▶ _WHAT YOU NEED TO DO_
From the entries that follow, copy each line containing the word "attribute".

▶ _RECORDS FOR THE EXERCISE_
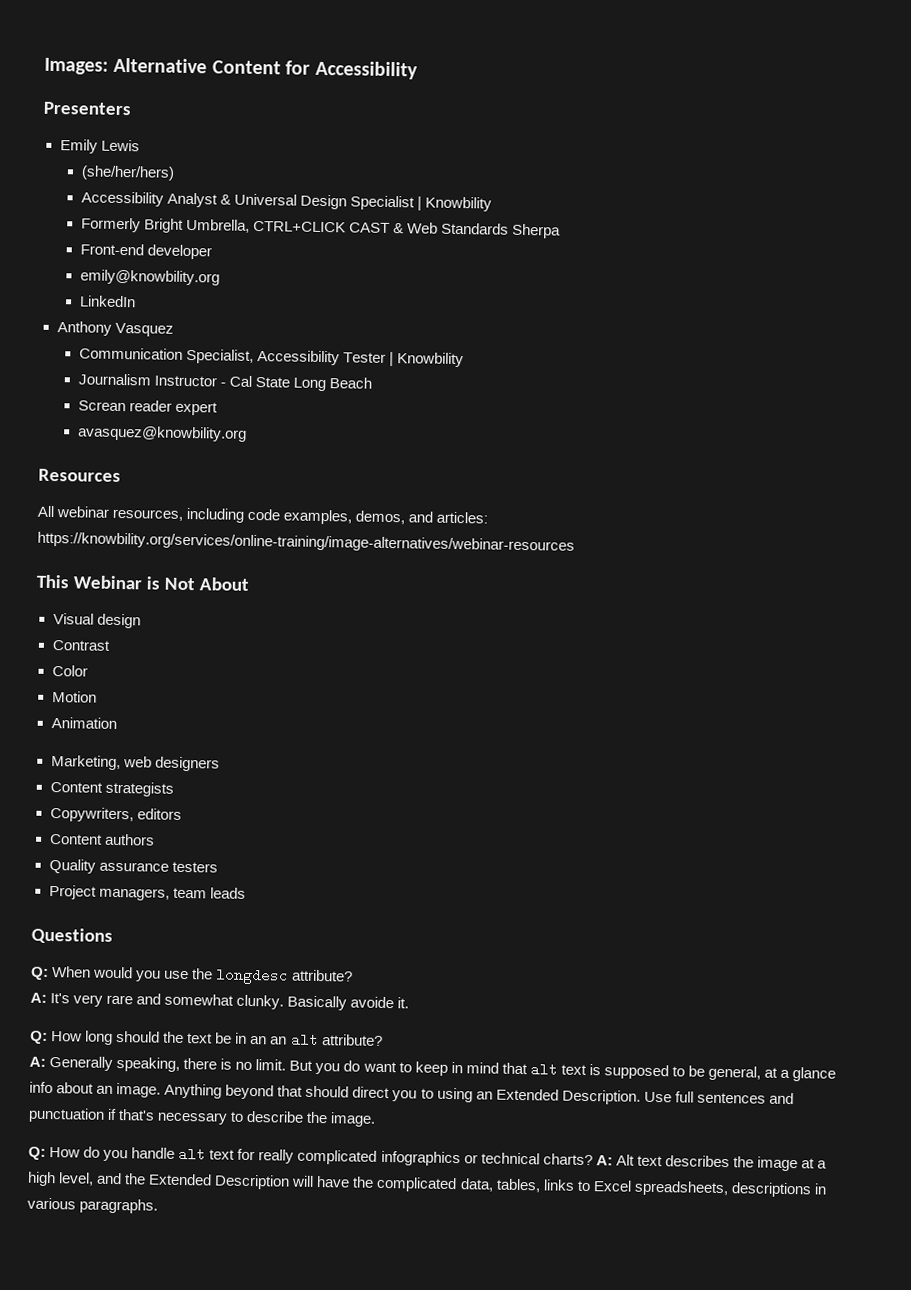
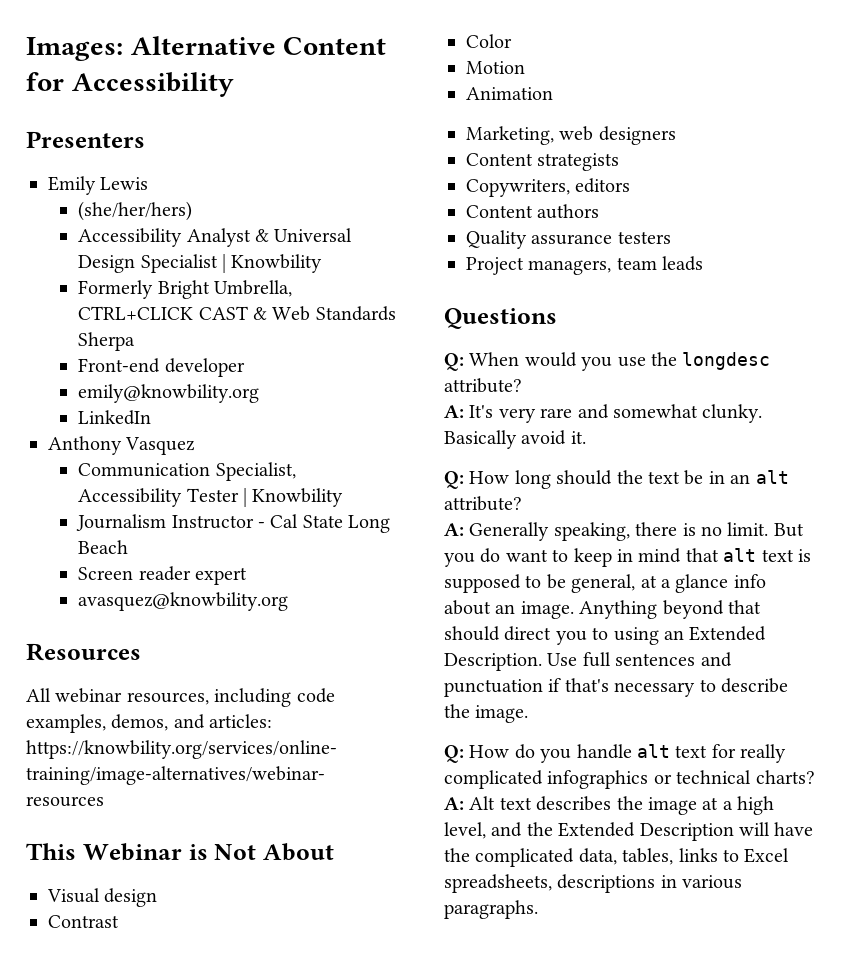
- Screan reader expert
+ Screen reader expert
- Basically avoide it.
+ Basically avoid it.
- Q: How long should the text be in an an alt attribute?
+ Q: How long should the text be in an alt attribute?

▶ _YOUR SOLUTION_
- Q: How long should the text be in an an alt attribute?
+ Q: How long should the text be in an alt attribute?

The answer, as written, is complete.